Он смеется. Напряжение в нем ослабевает. Миссия выполнена: ему легче. На то друзья и нужны.
Я веду его через лес. Во время разговора спрашиваю о его матери.
– С ней все в порядке – настолько, насколько этого можно от нее ожидать, – отвечает Акио. – Я звоню всякий раз, когда есть возможность, но не мог проведать… – Он не договаривает, но я понимаю: дело в расстоянии. Из-за меня. И мне бы очень хотелось это исправить, например, попросить замену и освободить Акио от его обязанностей здесь. Но терять его не хочется. Эгоистично, знаю. Вопреки самой себе, принимаюсь предлагать варианты.
– Если хотите… – Я и правда собираюсь сказать ему об этом. – Если вы хотите поехать домой, я не против.
Он пристально смотрит на меня.
– Если вы этого действительно желаете.
– Нет, – мгновенно отвечаю ему. – И тем не менее я бы поняла. Мне было бы жаль отпускать вас. Я уже привыкла к вашему присутствию.
– Я не хочу уезжать, – шумно выдыхает он. – Я тоже к вам привык.
Облизываю губы.
– Значит, решено. Вы остаетесь.
– Я остаюсь.
Говорит как клятву. Внутри меня что-то обрывается.
Впереди виднеются Марико и господин Фучигами, и наш разговор прерывается. Обратно во дворец Акио едет спереди, а мы втроем сидим сзади.
– Марико, у вас есть бумага и ручка?
Она удивлена, но вопросов не задает. Порывшись, достает из сумочки блокнот и карандаш. Быть подготовленной – ее работа. В ее чудесной сумке чего только нет: там найдешь и нитки с иголками, и мятные конфеты, и тампоны, и даже деньги. Императорская семья не носит при себе наличных. Все оплачено Управлением Императорского двора. Но мамина кредитка у меня всегда с собой.

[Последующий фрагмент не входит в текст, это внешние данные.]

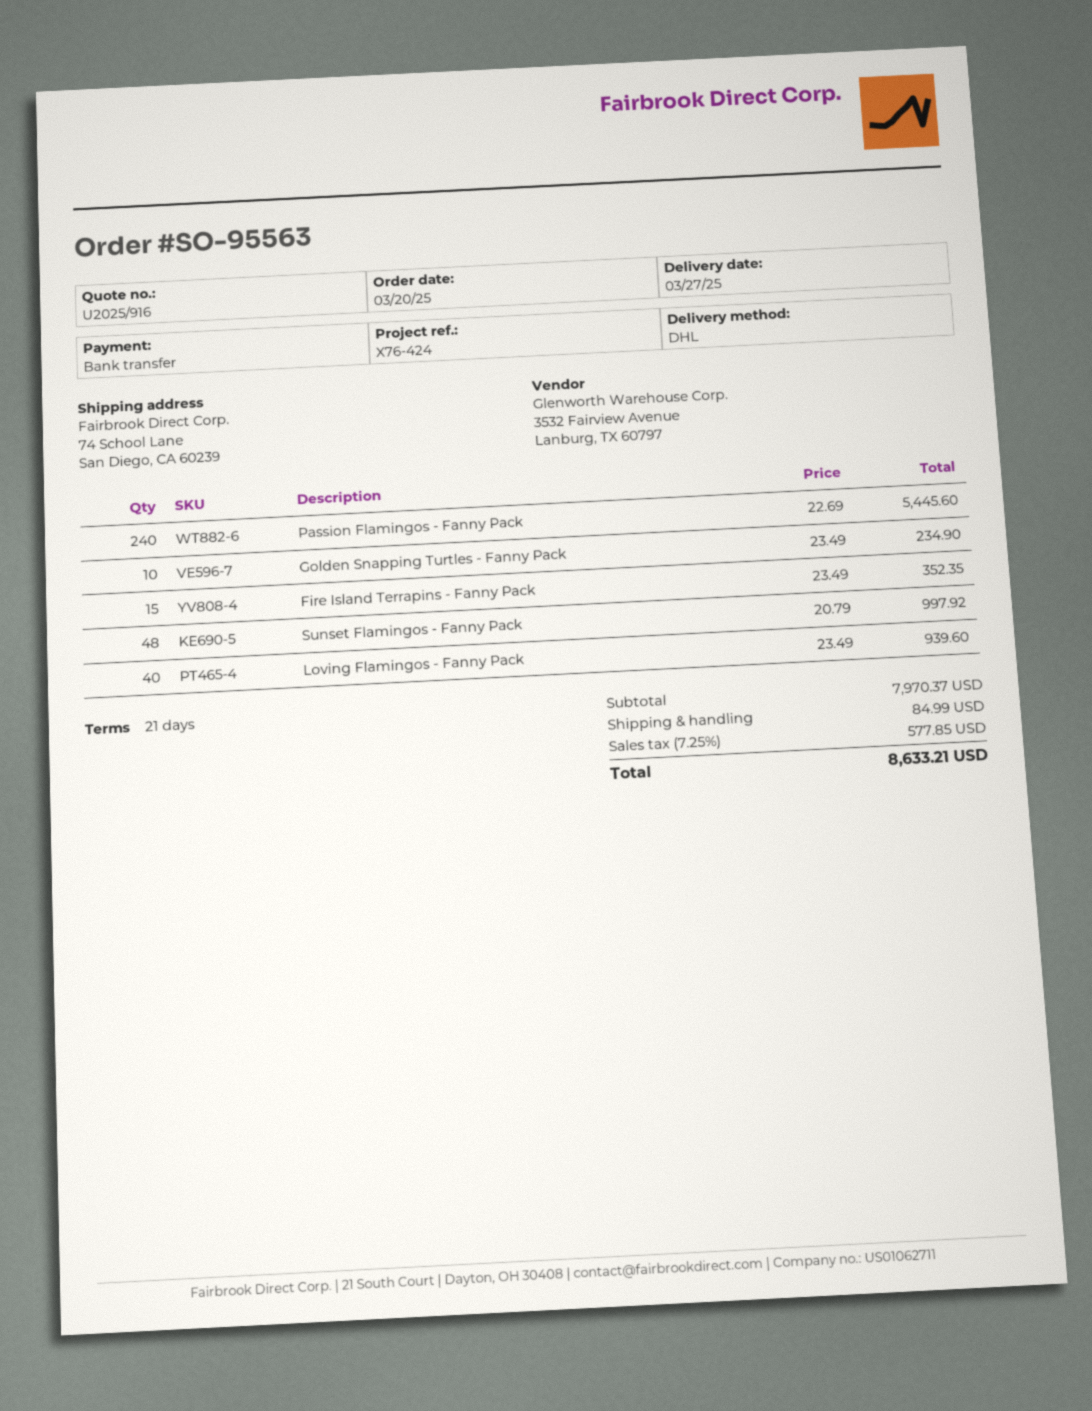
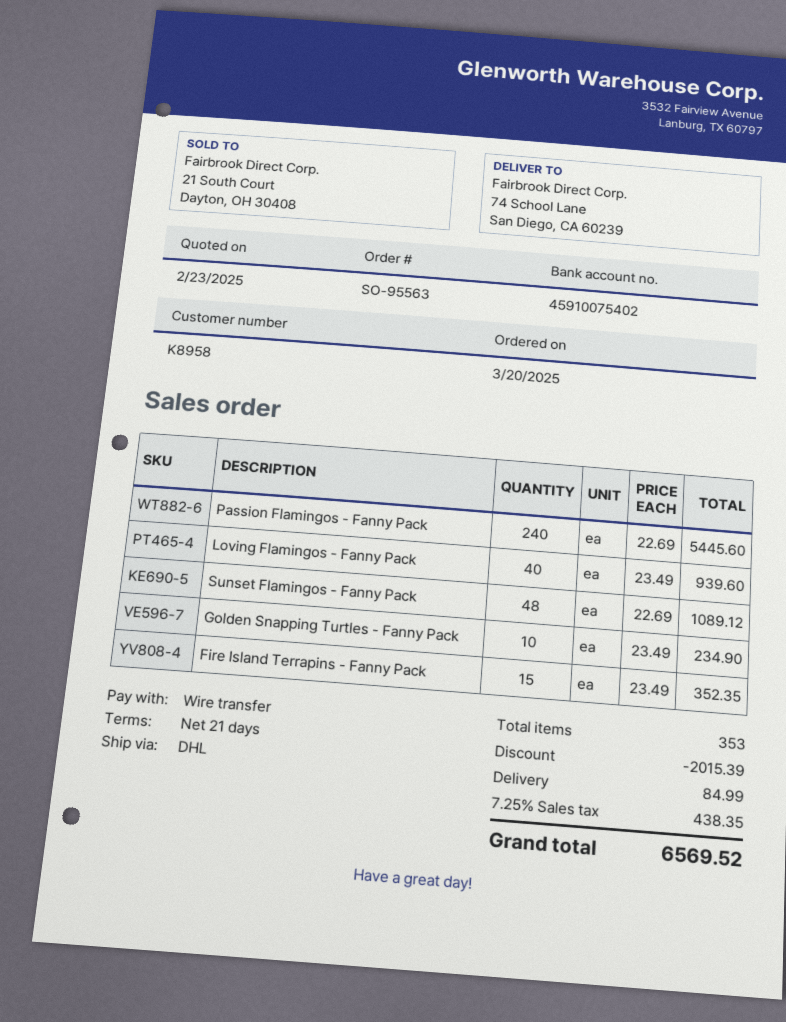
Sunset Flamingos - Fanny Pack: 48 x 20.79 = 997.92 -> 48 x 22.69 = 1089.12
discount: none -> 2015.39
tax: 7.25% = 577.85 -> 7.25% = 438.35
total: 8633.21 -> 6569.52

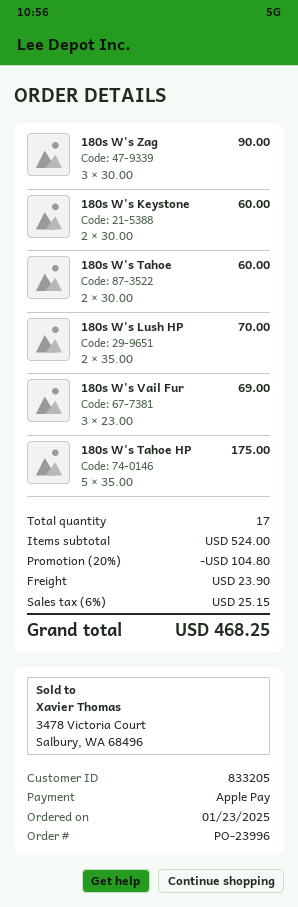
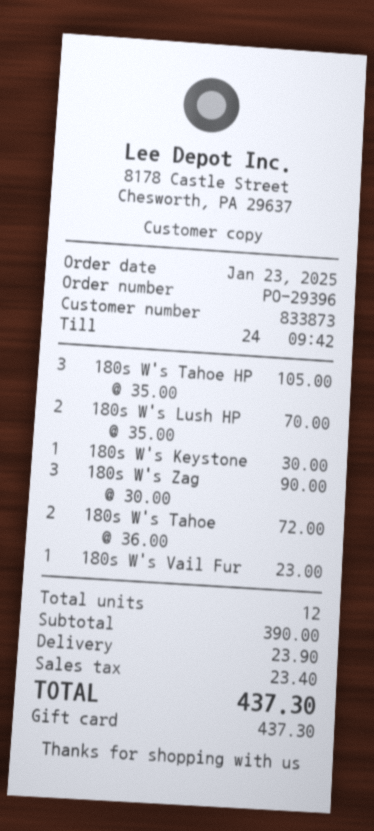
order number: PO-23996 -> PO-29396
customer number: 833205 -> 833873
payment method: Apple Pay -> gift card
180s W's Keystone: 2 x 30.00 = 60.00 -> 1 x 30.00 = 30.00
180s W's Tahoe: 2 x 30.00 = 60.00 -> 2 x 36.00 = 72.00
180s W's Vail Fur: 3 x 23.00 = 69.00 -> 1 x 23.00 = 23.00
180s W's Tahoe HP: 5 x 35.00 = 175.00 -> 3 x 35.00 = 105.00
total quantity: 17 -> 12
subtotal: 524.00 -> 390.00
discount: 20% = 104.80 -> none
tax: 25.15 -> 23.40
total: 468.25 -> 437.30

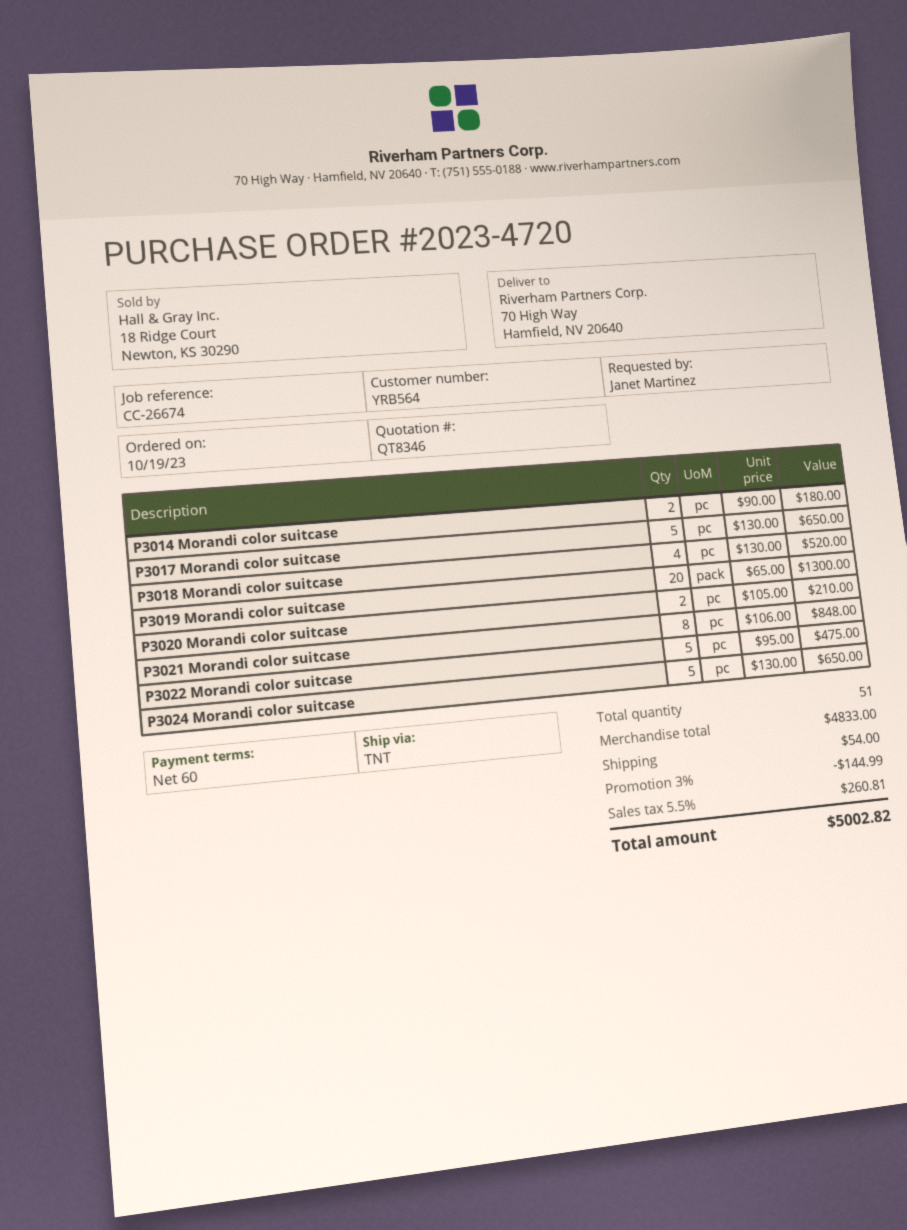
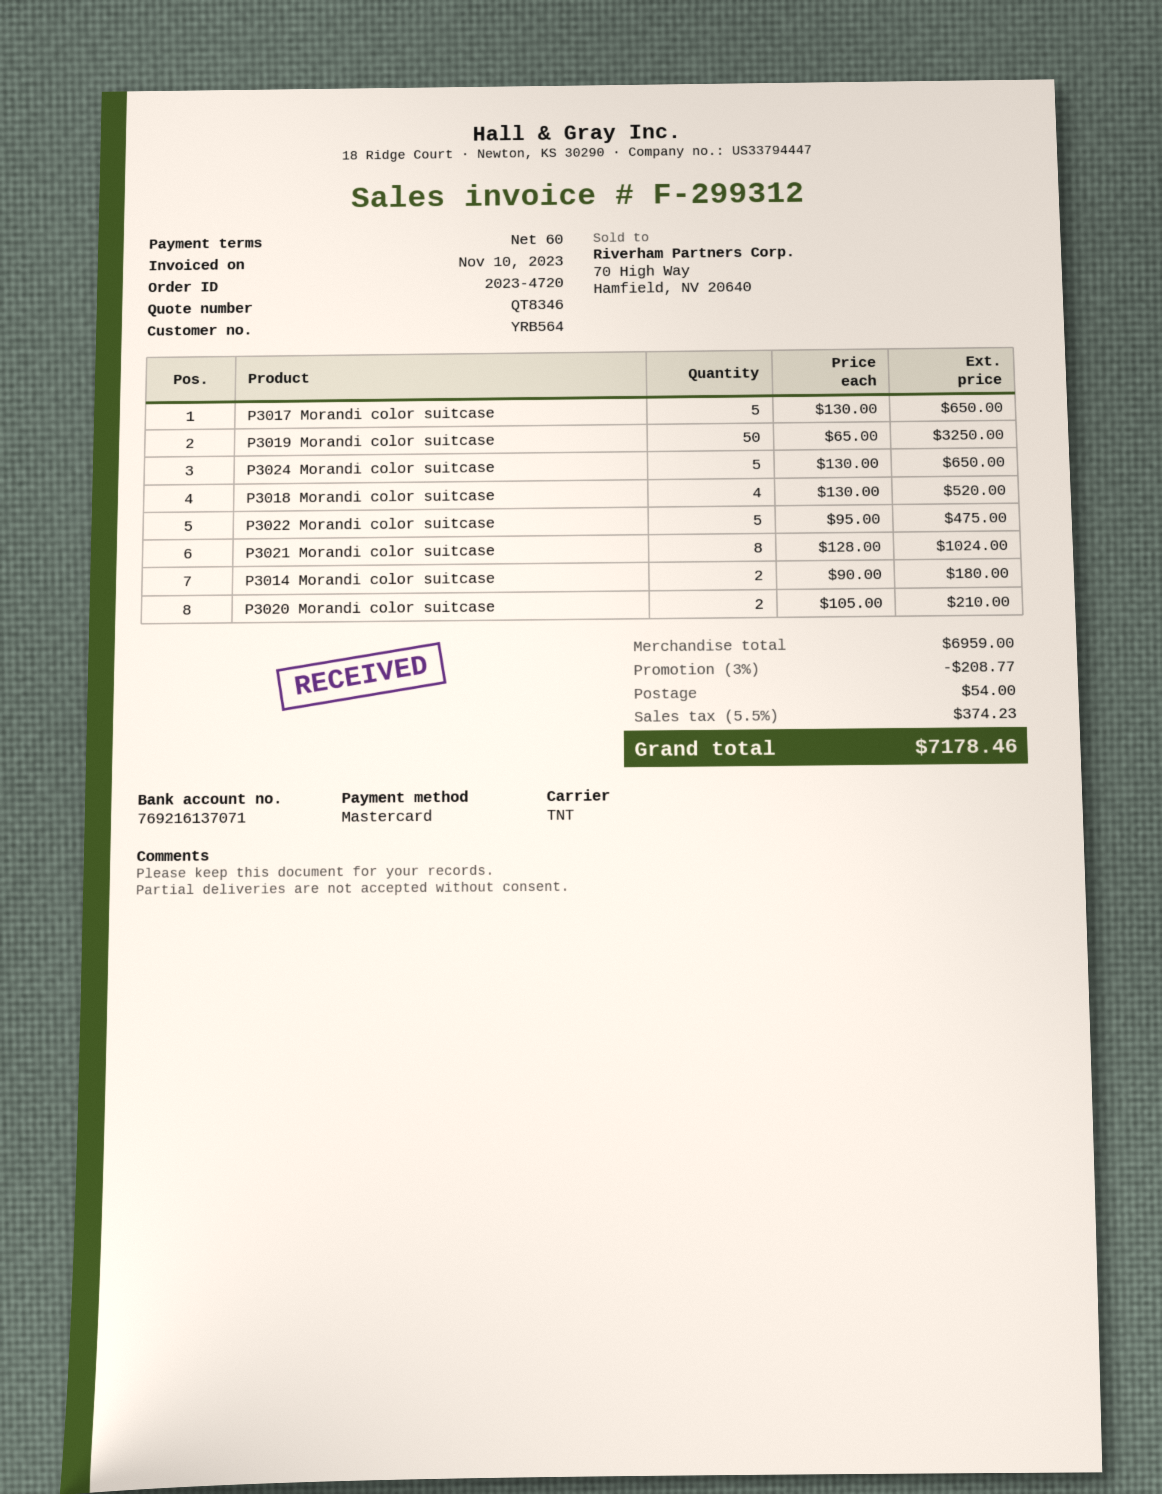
P3019 Morandi color suitcase: 20 x 65.00 = 1300.00 -> 50 x 65.00 = 3250.00
P3021 Morandi color suitcase: 8 x 106.00 = 848.00 -> 8 x 128.00 = 1024.00
subtotal: 4833.00 -> 6959.00
discount: 3% = 144.99 -> 3% = 208.77
tax: 5.5% = 260.81 -> 5.5% = 374.23
total: 5002.82 -> 7178.46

Просто на всякий случай.
Накарябав кое-что на листочке, складываю его вдвое.
– Господин Фучигами. – И протягиваю ему записку.
Он разворачивает ее и читает, его кустистые брови так и ползут вверх.
– Обычно так не делается.
Не понимаю его тона: то ли хватило-же-тебе-наглости, то ли неохотно-уважаю-ваше-проявление-доброты. Возможны оба варианта.
– Онегай шимасу, – прошу я. Пожалуйста. Хлопаю ресницами. Мое сердце застряло где-то в районе миндалин. Выполните одну просьбу. Ради меня. Ради Акио. Ради его семьи.
Он убирает записку во внутренний карман пиджака.
– Я посмотрю, что в моих силах.
– Аригато. – И кланяюсь ему.
21
Бо́льшую часть дороги до дворца Марико распыляется о нарушении правил этикета. Все дело в том, что, прощаясь, Ширасу не поклонился в сорок пять градусов. Ее речь длится минут девяносто. Должно быть, это какая-то запись, не иначе. И вот мы въезжаем на императорскую территорию, ворота за нами наглухо закрываются. Ухоженный участок тщательно продуман; в саду в горшках растут деревья бонсай. Все здесь выполнено в стиле старого Киото.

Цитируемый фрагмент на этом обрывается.